Rachel Carson, a marine biologist and science writer, is best known for her last book, Silent Spring (1962), a groundbreaking book that exposed the destructiveness of manufactured pesticides on the natural world and began a worldwide environmental revolution. Perhaps more than any other modern author, Carson was the first major writer to bring the importance of ecological and sustainable thinking to the general public. As a result, even though her work is primarily as a scientist, she is of critical importance to those interested in the social and cultural foundations of education.
Born on May 27, 1907, in rural Springdale, Pennsylvania, Carson reflected that she was “born with a fascination for the ocean” and credited her love of nature to her mother. Carson, who published her first story at age ten, continued her interest in writing through high school and at the Pennsylvania College for Women (later Chatham College), where a brilliant college biology teacher encouraged her to apply her passion for science to zoology and to pursue advanced studies at Johns Hopkins University. Carson enrolled at Johns Hopkins in the fall of 1929 after completing a summer fellowship at the Marine Biological Laboratory at Woods Hole.
Family financial problems delayed completion of Carson’s master’s degree until 1932 and dashed her hopes of completing a doctorate. When her father died in 1935, she became responsible for her own and her mother’s support, and found a temporary position at the U.S. Bureau of Fisheries to write radio scripts on marine life. A job at the Bureau as an aquatic biologist became permanent in 1936, when she and her mother moved to Silver Spring, Maryland. In 1949, she was appointed editor-in-chief for Fish and Wildlife Services, where she continued until 1952, when the financial success of her publications allowed her to devote all her time to writing and to build a summer cottage on the shore of Southport Island, Maine, where she could observe the marine life she dearly loved.

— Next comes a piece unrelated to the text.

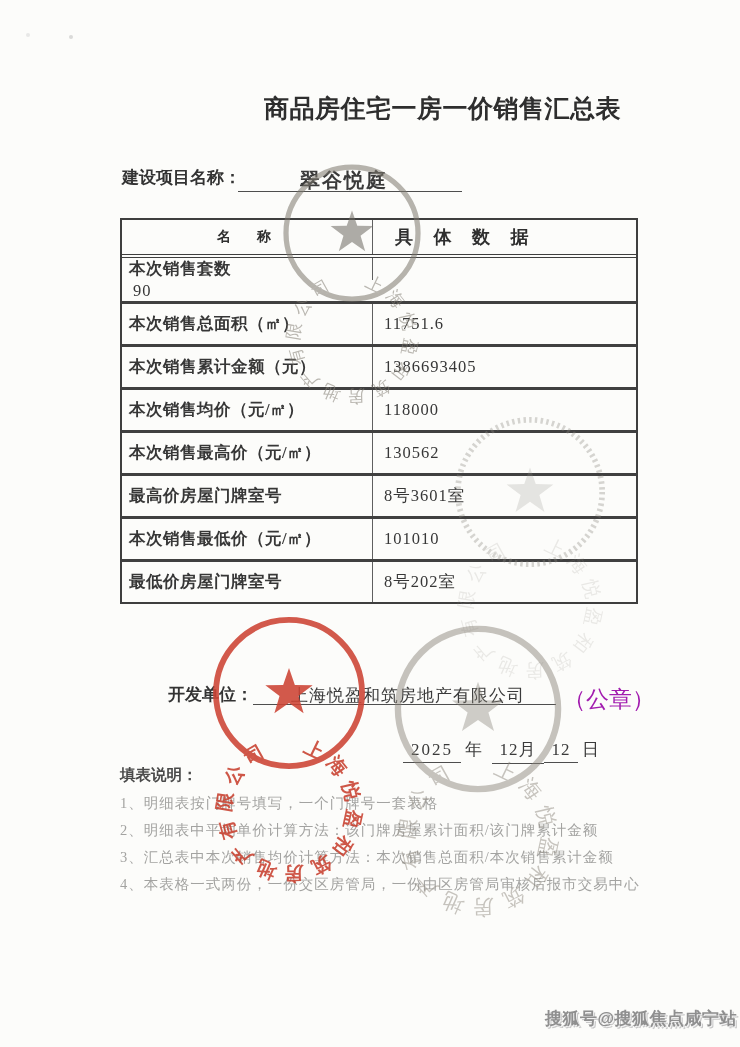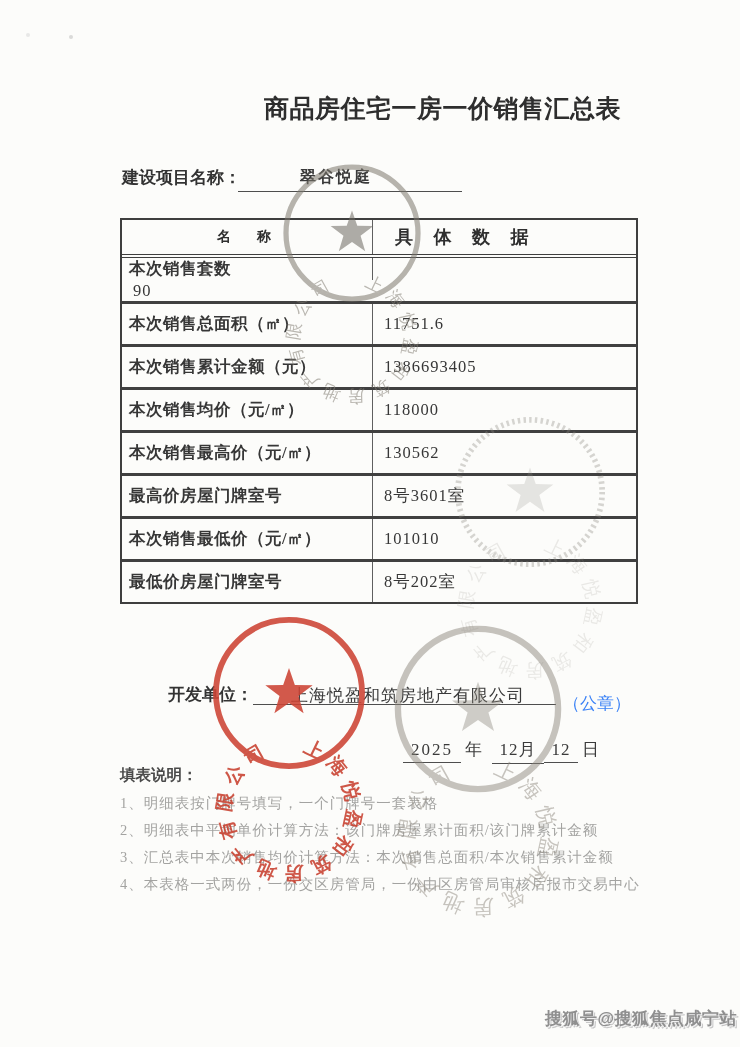"翠谷悦庭" .project-name { font-size: 16px -> 20px }
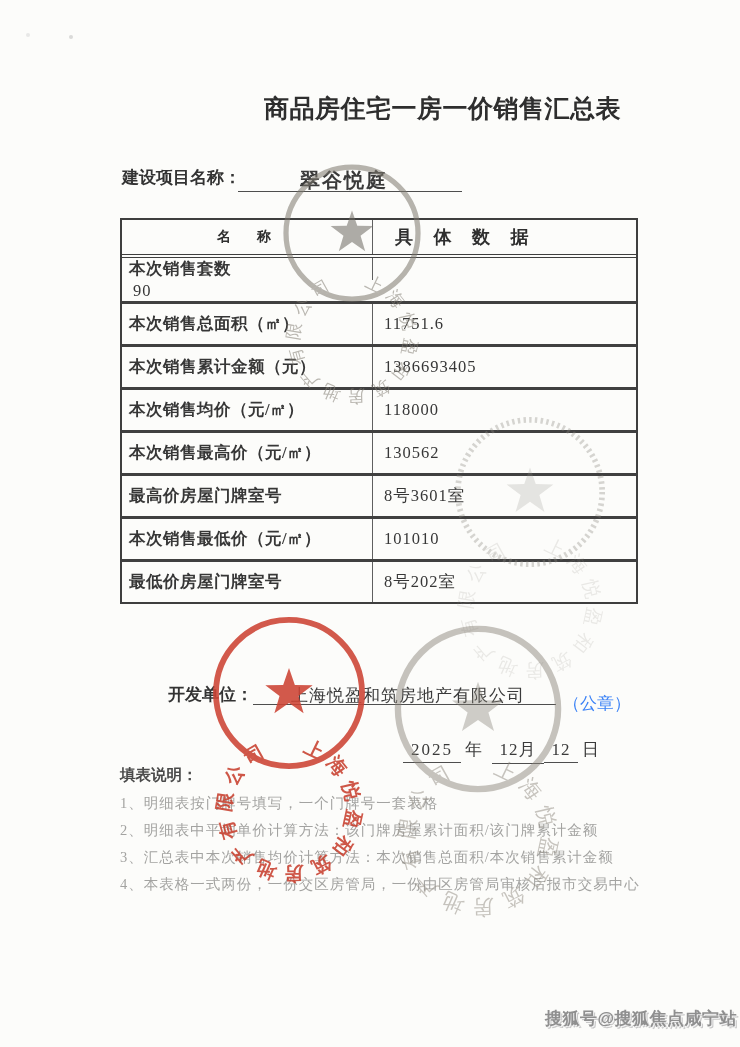"（公章）" .dev-seal-suffix { color: #3b82f6 -> #a21caf; font-size: 17px -> 23px; margin-top: 8px -> none }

Beginning in 1937, Carson’s articles on the sea and the natural world appeared in national magazines. Her first book, Under the Sea-Wind, was published in 1941. After receiving a fellowship and an award for “the best science writing in a magazine,” Carson finished The Sea Around Us in 1952, a book that set a record by remaining on the best-seller lists for eighteen months. The Edge of the Sea followed in 1955. An article she wrote for parents and dedicated to her adopted nephew, “Help Your Child to Wonder,” was published in 1956, which was later reprinted as the book The Sense of Wonder.
Carson’s concern about pesticides’ effects on the natural world began early in her career and culminated in the publication of Silent Spring. This history changing book warned of “the dangers of misuse and overuse” of chemical pesticides and eventually led to the banning of DDT. Although Carson was personally and professionally castigated by the chemical industry and the U.S. Department of Agriculture, she won numerous prestigious national awards and recognition for her work. A film, The Silent Spring of Rachel Carson, aired on CBS in 1963. In 1964, Rachel Carson died of cancer and heart failure. She was awarded the President’s Medal of Freedom posthumously in 1980.
Bibliography:
- Brooks, P. (1972). The house of life: Rachel Carson at work. Boston: Houghton Mifflin.
- Freeman, M. (Ed.). (1995). Always, Rachel. Boston: Beacon Press.
- Gartner, C. (1983). Rachel Carson. New York: Frederick Ungar.
- Hynes, P. (1989). The recurring silent spring. New York: Pergamon.
- Lear, L. (1997). Rachel Carson: Witness for nature. New York: Holt.
- McCay, M. (1993). Rachel Carson. New York: Twayne.